At my request they sent a letter to all staff that included my name and preferred pronouns and explicitly stated I’d be treated the same as all female employees, including use of the women’s restroom. While they haven’t been perfect, we’ve treated each snag as a chance to learn and make the road easier for the next person who transitions in this company.
I’m not well-known by any means, but my job puts me in the public eye to an extent. The process of navigating the transition online seemed daunting, but Amy just took care of basically everything for me. This allowed me to focus on getting myself ready and navigating the circus that is documentation for trans folks.
Utah lacks a formal process for changing your gender marker, but—and I am honestly thankful for this every single day—I was born in the great state of Hawaii where you just need one signed, notarized form from yourself and one from your doctor to change your birth certificate. Still, out of fear of conflicting jurisdictions we hired a lawyer to get me through the process here in Utah.
I remember talking to my boyfriend about the expense, around $2,000 in total for the court and attorney fees, and wondering if we should just change it with Hawaii and try to boldface through Utah’s lack of a process. But we decided it wasn’t worth the risk of spending five years and several million dollars as the textbook plaintiff in a landmark case.
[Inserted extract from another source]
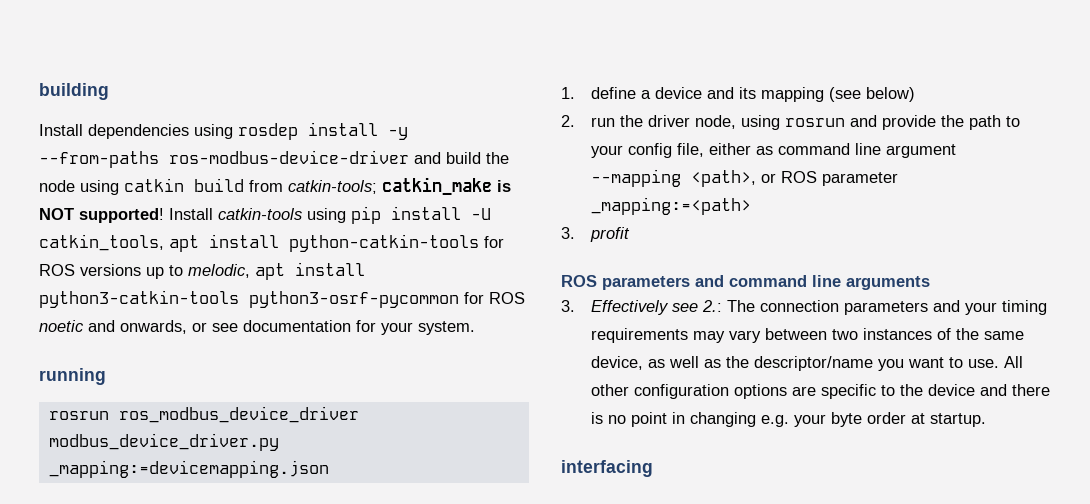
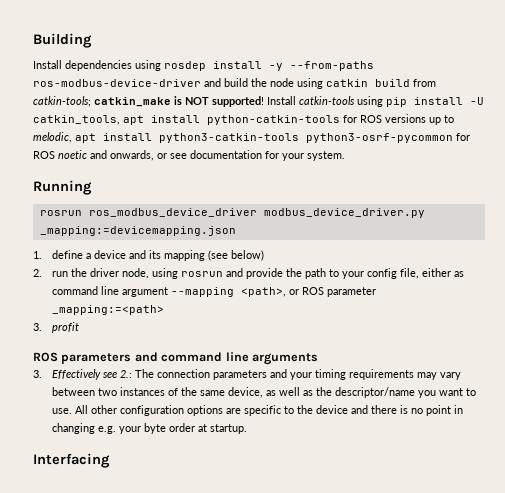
[39,83,109,100] building -> [33,33,92,48] Building
[39,368,106,385] running -> [33,180,92,195] Running
[561,460,653,477] interfacing -> [33,453,110,468] Interfacing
Geography can be a major factor in a trans person’s happiness, and, again, I am lucky to live in Utah’s Third District—where a judge held my hearing in chambers and reassured me as I sobbed through the process. Folks in other parts of Utah face a coin flip in judge selection, or just can’t get congruity in their documents at all because judges won’t sign the order.
But even with a judge’s order, nobody cares until you can show them your new photo ID. Fortunately Hawaii came through and got me my new birth certificate in just a handful of weeks and I was off to the Utah Driver’s License Division.
While Utah lacks a system for your birth certificate, the Driver’s License Division has trans folks’ backs. The process was simple. The clerk cried with me. Her supervisor called me brave and told me how much his family loves their trans in-law.
The day my license came in the mail was one of the best in my life. Before, I had to out myself anytime I flew, anytime I ordered a drink, or anytime I handed someone my credit card. In so many ways that piece of plastic and the little “F” on it is my right to exist in public. To use the bathroom at a movie theater knowing I’m not going to get arrested for it and booked into a men’s ward in jail if a bigot decides to give me a bad time.
It was incredible to have a workplace serve as my refuge during this process, which is still unfolding. There are a lot of hoops to jump through and so many places to make the change—and it can be draining to be constantly explaining yourself to people. If I had to be doing the same thing at work, it would overwhelm me.
The last year has in some ways been the most chaotic and challenging of my life. Doing puberty 2.0 in my early 30s is quite an experience. But my life has never been better and I’ve never been happier despite the roadblocks we’ve put in trans folks’ way.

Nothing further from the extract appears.